もう少ししたら、寝よう…そう思っていた頃ドルマーがこっちに来た。
「昇(のぼる)さん、ここにいらしたんですね。」
「ああ、もう少ししたら寝るつもりだったんだけどね…。」
「そうですか。」
ドルマーは、特に疲れた様子もなく昇に話しかけてきた。
「明日は、もっと遠くまで行きたいものですね。」
「あのさあ…ドルマー?」
「はい、何でしょうか?」
少し疲れていた昇は、力の抜けた声でドルマーに話しかけた。
「まだ、行き先を聞いてないんだけど…。」
「そうでしたね…行き先は西安(シーアン)市にある日仏露連合基地です。片道40時間超なのでまだまだ先ですね。」
「そんなに…。」
「はい、本来であれば航空機で行くのが一番良いのですが燃料備蓄の為、要請が認められなかったので護衛と共に陸路で西安市を目指すことになりました。ちなみに、まだここは昇さんの世界の地図だとモンゴルの中ですね。国境線すらまだ、超えられていません。」
「…モンゴルは広いね。」
「この国が広いだけですよ。」
「その…ドルマー?」
「はい、なんでしょうか?」
「いやっ…まだ先は長そうだからさ…近道でもとか思ったりしてて…。」
「はあ…そういうことですか…確かに近道はいくらでも出来ますよ。道を外れて進めばですけどね。」
「それは、近道とは言わないと思うけど…。でも、それもいいかもね。もっと揺れは酷そうだけど…。」
昇がそう笑って言うとドルマーはその言葉に冷たく言葉を返した。
「ただでさえ、弾丸と薬莢を踏みつけながら移動しているんですよ。それに、この近道には危険があるんですよ。
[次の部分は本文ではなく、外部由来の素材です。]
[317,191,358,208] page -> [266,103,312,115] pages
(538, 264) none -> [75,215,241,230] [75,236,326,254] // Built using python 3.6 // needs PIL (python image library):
」
「虫とか蛇?」
「違います。地雷とピアノ線…それに、誰かの体ですよ。」
「それは、嫌かな…。」
昇は、何も無いかのようにそうドルマーに言った。
ドルマーは、一瞬驚いたが冷静に対処した。
「そうですね。…それじゃあ、私はこの辺で…。」
「うん、お休みドルマー。」
「はい、おやすみなさい昇さん。」
昇を後に、ドルマーは基地の宿舎の部屋に入った。
ドルマーの為に、日仏露連合が用意した部屋だった。
部屋の前には、帝国から派遣された女性兵士がいてドルマーは彼女に挨拶をするとそのまま部屋に入った。
そして、ドルマーはそのままベッドに倒れ込み枕に顔をうずめた。
目の下に温かいものを感じると枕が濡れてしまったのに気づきそれが涙であるとわかった。
「…。」
何で自分は泣いているのだろうか…。
そう思っている。
何百年という月日の中に居る自分が最後に泣いたのはいつだったのだろう…。
「…本当に…これでいいんでしょうか…。」
そう言葉を漏らした。
少なくとも彼は戦場に慣れようとしている。
薬を投与することでその働きは弱められており、思考そのものも鈍化しているはずだった。
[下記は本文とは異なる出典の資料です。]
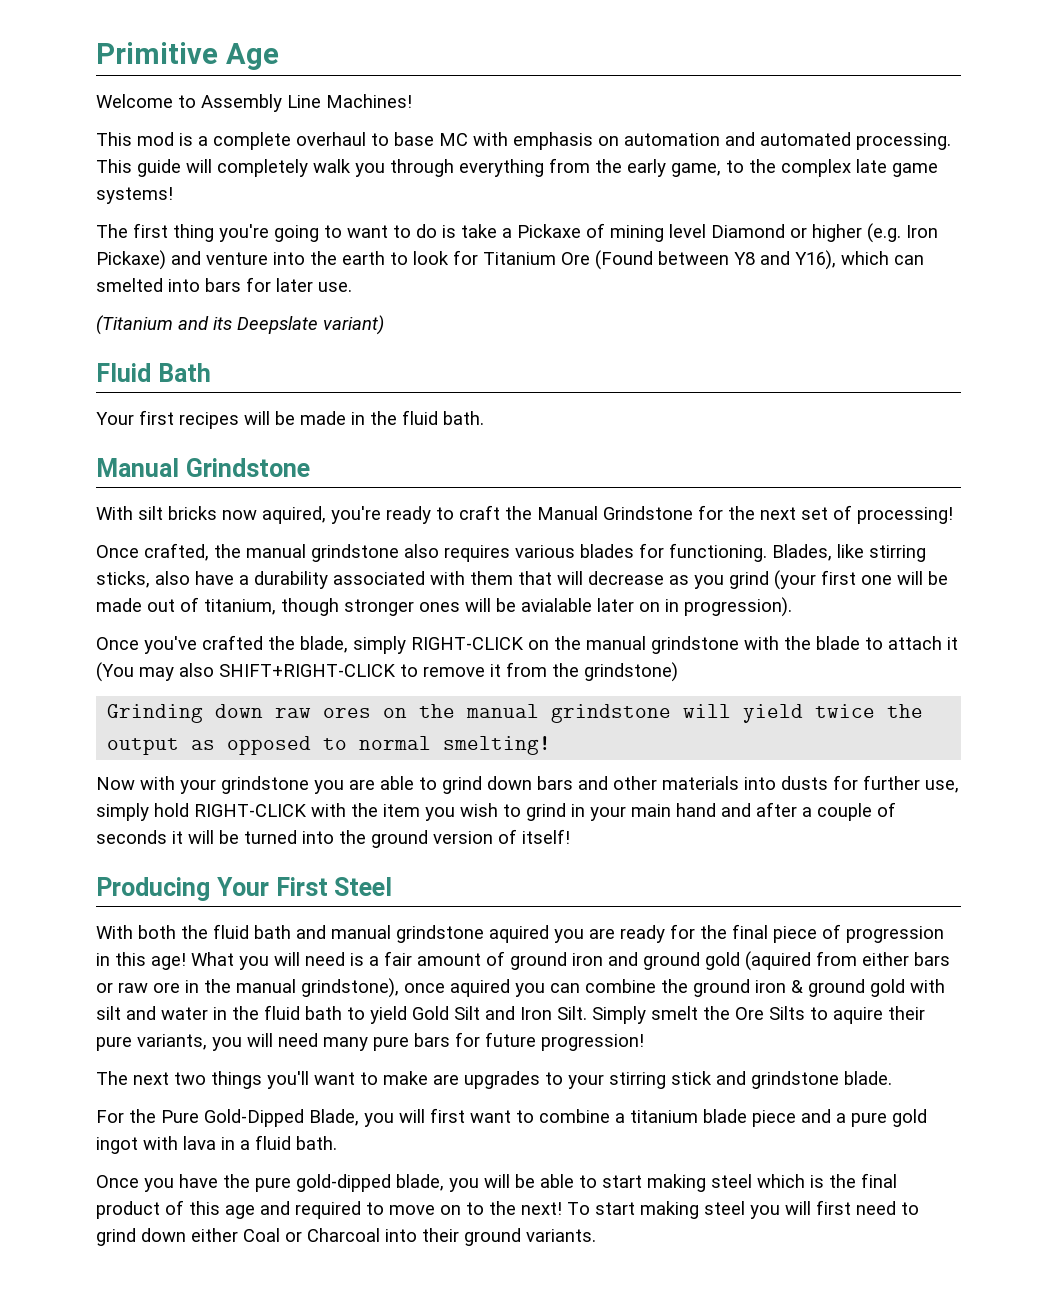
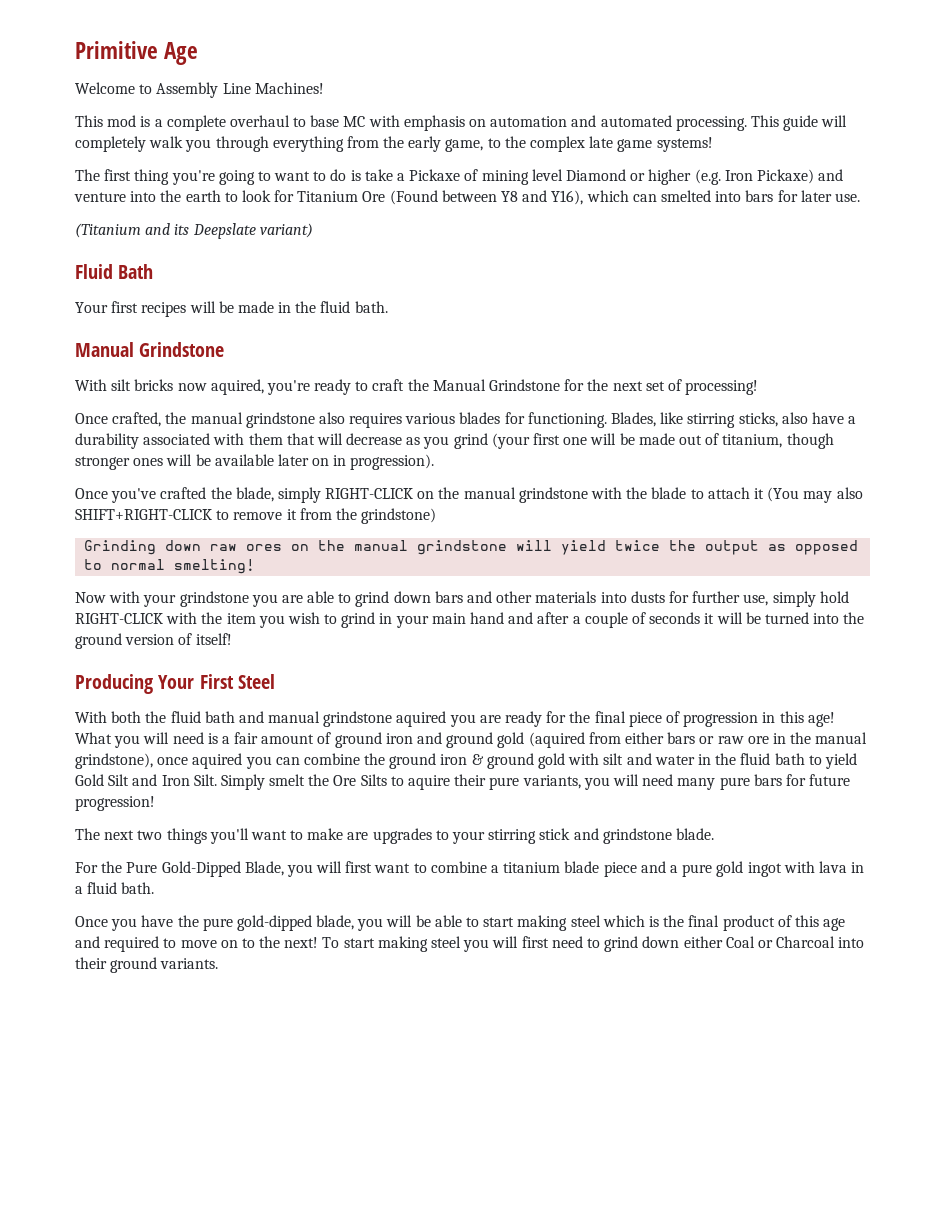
[521,598,592,612] avialable -> [214,454,274,466] available

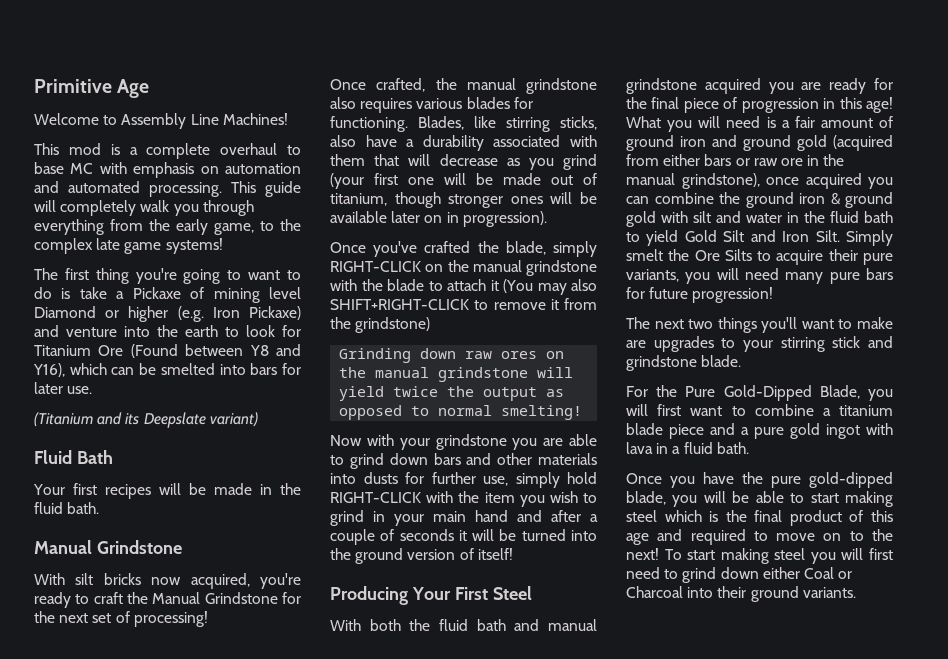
(657, 198) none -> [139,363,157,375] be
[210,379,264,395] aquired, -> [190,573,250,589] acquired,
[396,711,447,727] aquired -> [704,78,761,94] acquired
[528,732,585,748] (aquired -> [833,135,893,151] (acquired
[192,753,243,769] aquired -> [805,173,862,189] acquired
[408,775,451,790] aquire -> [776,250,824,265] acquire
だから、ドルマーは彼の言動がおかしくなることはないと思っていた。
それとも、その作用がドルマーの見当違いだったことに気がついた。
普通というよりも、昨日お互いが戦ったであろう戦場の近くで埋設されている地雷があるかもしれないのに昇は、何も問題がないように話していた。
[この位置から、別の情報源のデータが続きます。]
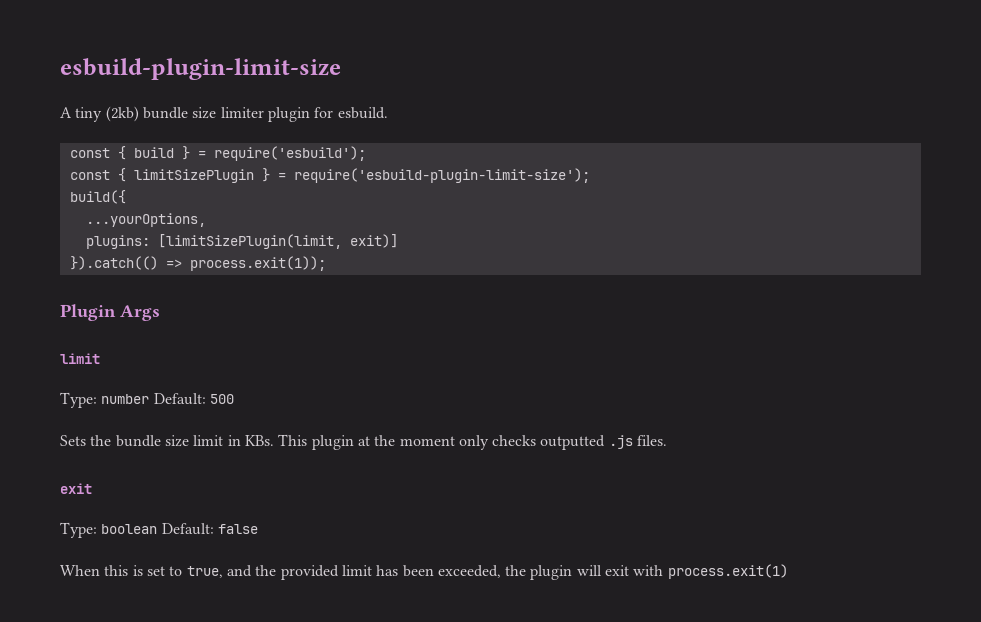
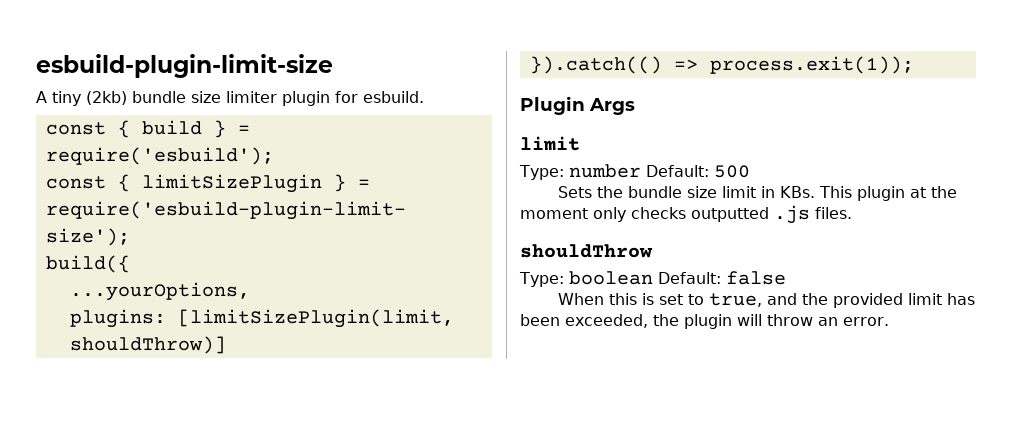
[349,234,398,248] exit)] -> [69,336,226,354] shouldThrow)]
[60,483,92,494] exit -> [520,244,653,258] shouldThrow
[605,564,788,579] exit with process.exit(1) -> [767,314,889,326] throw an error.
恐怖を感じるのだろうと、ドルマーは思っていたのでそれは予想外の反応だった。
ドルマー本人は、慣れてはいるものの彼がそういう反応を示すことがとても悲しかった。
また、これは彼らに対しての処置が機能していることが確認できたともいえる。
だからこそ、ドルマーは同時に罪悪感を感じていた。
当の本人や、他の人々は自分がどうなっているのかは気がつかないだろう…。
心の保護と言えば気が少しは楽になるが、ようは彼らが戦えなくなるのを防いでいるだけだ。
「…ごめんなさい。」
ドルマーは小さくそう呟いた。
翌朝、昇とドルマーは車に乗り込み西安を目指した。
そして、出発してから5日後、休憩と道中の検問所を通りながら昇とドルマーは西安にたどり着くことができた。
モンゴル帝国西安市郊外 日仏露連合基地内戦時病院
「どうぞ。」
「ありがとう。」
運転手の兵士が後部座席を開け、俺とドルマーは降りた。
「はっ、お帰りの際はおよびください。荷物はお泊りになられるお部屋にお運びします。」
「ええ、お願い。それと、帰りのことなのだけど…。」
「なんでしょうか、ドルマー様?」
「カラコラムに向かう帰りの航空機は手配出来ていますか?」
「はい、兵員を輸送する為に西安咸陽空港に日仏露連合の航空機が用意してあります。」
「私は、Чингис хаан(ジンギス・カン = チンギス・ハーン)からの命によりしばらく滞在することになりました。」
「そうですか、他の航空機をご用意しましょうか?」
「ええ、具体的な日付は通達済みだからこの後すぐに確認してください。」
「了解しました。」
「それと、用意していた航空機には昇が予定通り搭乗しますので…。」
「わかりました、昇様の警護は連合の兵士ではなく帝国の兵士が行うことになっていますが…ドルマー様の命であれば連合の兵士に警護を任せられますが?」
「いえっ、結構…彼らには強く言っていますので…ただ、彼の身に何かあったときはそちらで対処してください。殺しても構いません。」
「…了解しました。…それでは、これで失礼いたします。」
そういうと、兵士は車に乗り込み病院を後にした。
彼は、どこか焦っているようにも怖がっているようにも見えた。
「それじゃあ、行きますか…。」
「えっ…ああ…。」
病院は、臨時に建てられたものだが綺麗ではあった。
モンゴル帝国に侵攻した連合が占領後に新しく建てた病院であり、特殊治療も行われているという。
俺は、この病院で坂上(さかがみ)杏樹(あんじゅ)伍長に会うことができ、数日後カラコラム行きの飛行機に乗りツエツェルレグ市へと戻った。